Article ID: | iaor20032235 |
Country: | United States |
Volume: | 47 |
Issue: | 12 |
Start Page Number: | 1639 |
End Page Number: | 1653 |
Publication Date: | Dec 2001 |
Journal: | Management Science |
Authors: | Shafer Scott M., Nembhard David A., Uzumeri Mustafa V. |
Keywords: | production |
The authors investigate through several simulations how patterns of learning and forgetting affect the operating performance of an assembly line. A unique aspect of this study is that a distribution of learning/forgetting behavior based on an empirical population of workers is used rather than assuming the same learning pattern for all employees. The paper demonstrates that modeling only central tendency and not the variations across workers tends to systematically underestimate overall productivity. The data used to estimate the parameters for the distribution of learning curves were collected from an assembly line that produces car radios.

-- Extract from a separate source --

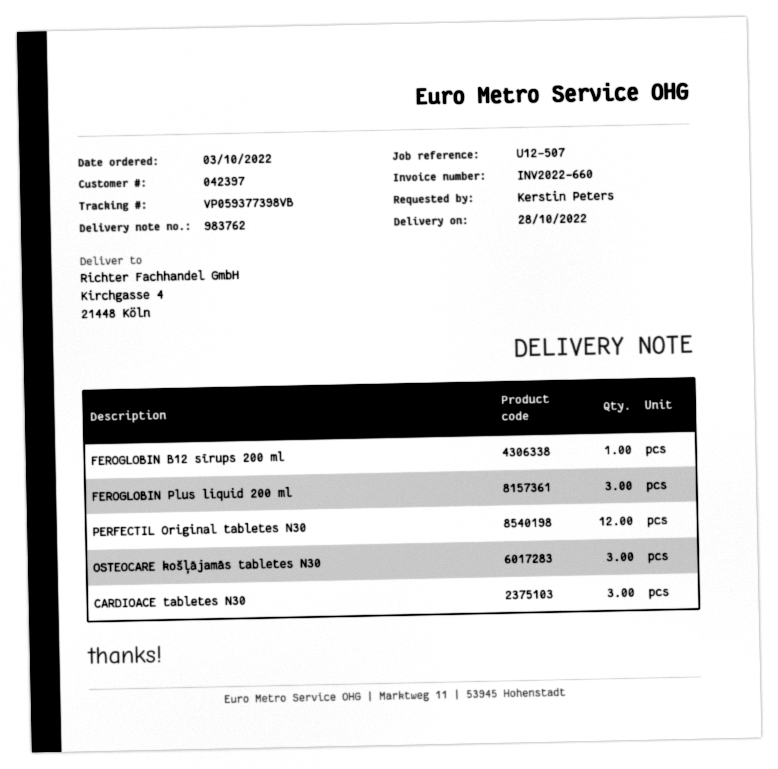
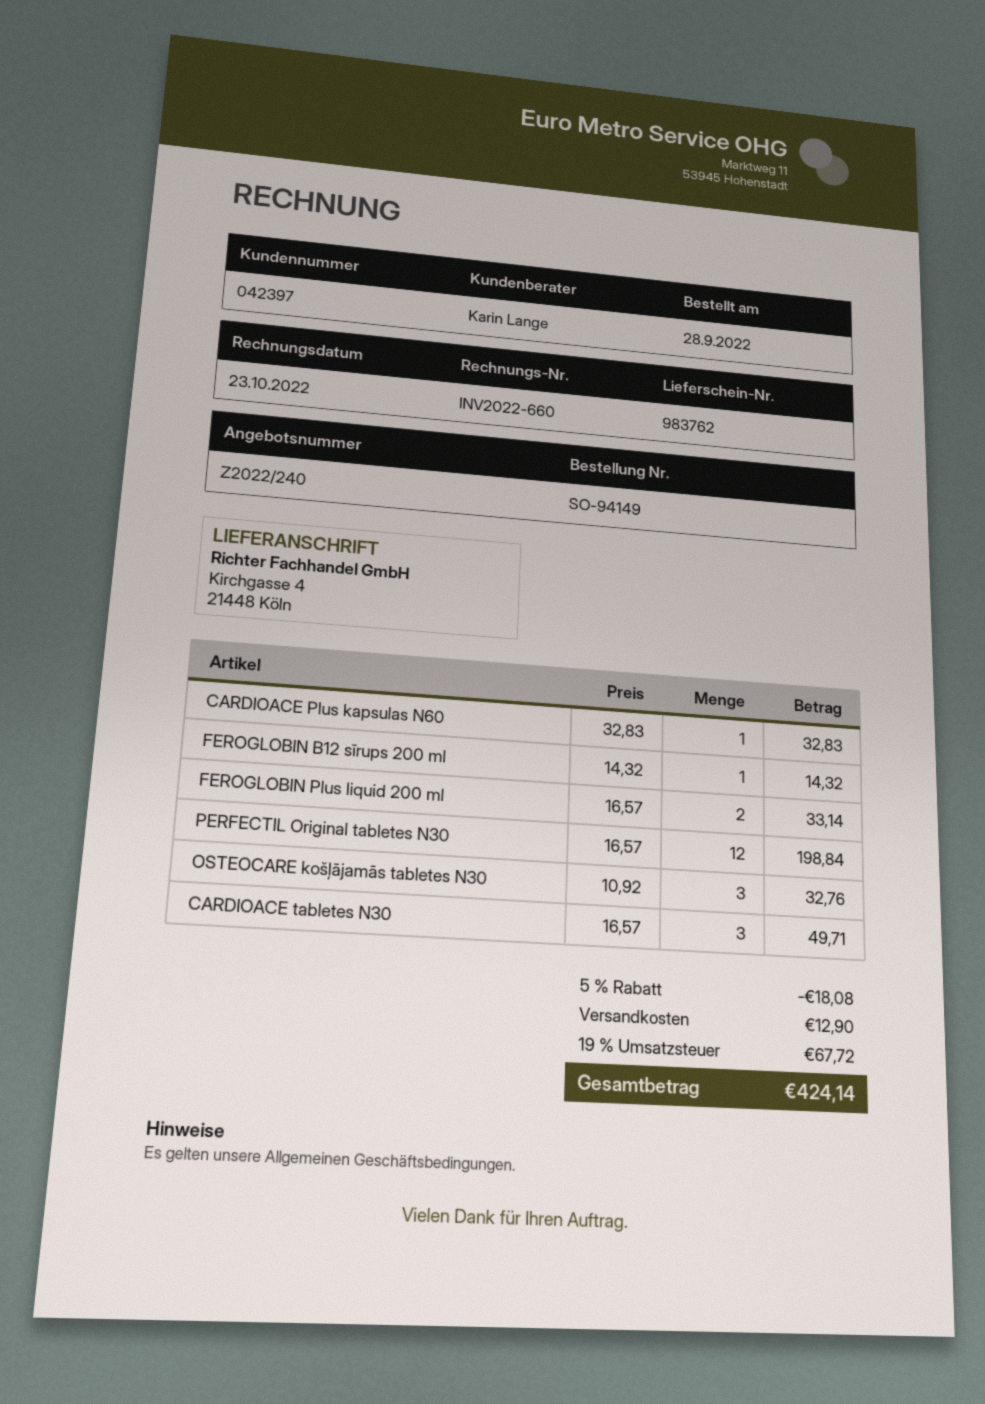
order date: 2022-10-03 -> 2022-09-28
FEROGLOBIN Plus liquid 200 ml: 3 -> 2
CARDIOACE Plus kapsulas N60: none -> 1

Analysis of the models fit to a population of workers reveals that higher levels of previous experience are positively correlated with higher steady-state productivity levels and negatively correlated with the learning rate. To further motivate the study, a conceptual model with several factors hypothesized to influence assembly line productivity is presented. Among key factors included in the model are the rate of worker learning, the size of the worker pool, task tenure, and the magnitude of worker forgetting. In controlled computer simulation experiments, each of these factors was found to be statistically significant, as were a number of the two-way interaction terms.